ATDC is often not understood by the stakeholders as a ‘whole’ and I have seen people in a location knowing only about ATDC in Okhla or ATDC-Chhindwara etc. They fail to understand and appreciate the massive scale of operations of running around 190 centres on a pan-India basis and training every month about 5,000 people in the short-term courses and 10,000-12,000 people in long-term courses per annum. I have seen in many newspaper articles and coverage of certain spokespersons for skills who have not even undertaken skilling of people beyond few hundreds thus missing out on the big ‘story’ of ATDC’s yeomen contribution and the role apparel industry plays.

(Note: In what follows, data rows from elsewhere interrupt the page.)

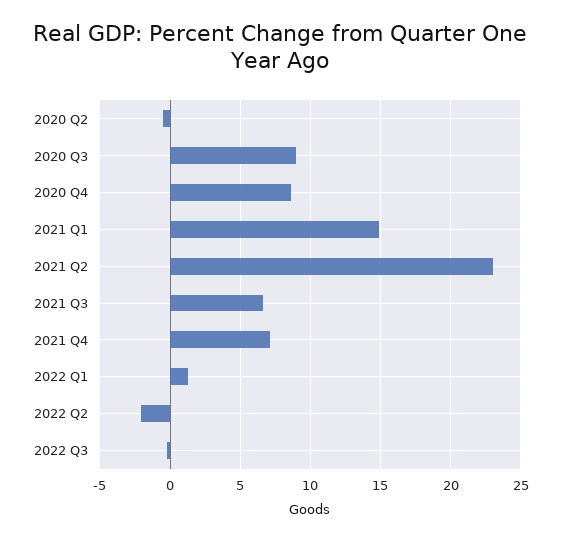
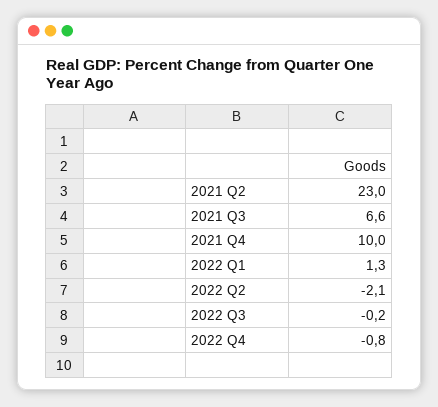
2020 Q2: -0.5 -> none
2020 Q3: 9 -> none
2020 Q4: 8.5 -> none
2021 Q1: 15 -> none
2021 Q4: 7 -> 10
2022 Q4: none -> -0.8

The ATDC is the single largest vocational training provider for the apparel sector in the country and probably the single largest training provider for any vocational trade in India and the single largest beneficiary or Nodal Agency for implementation of a Government’s Skill Development scheme. This story of transformation has to be told.

ATDC’s website shares information about ATDC’s position in the apparel industry which has the potential to ignite 'creativity' and 'improve the lives' of millions of people and how ATDC places the ‘man’ or 'woman' behind the sewing machine as the central piece and plays a pivotal role in “Imparting Skills, Improving Lives”.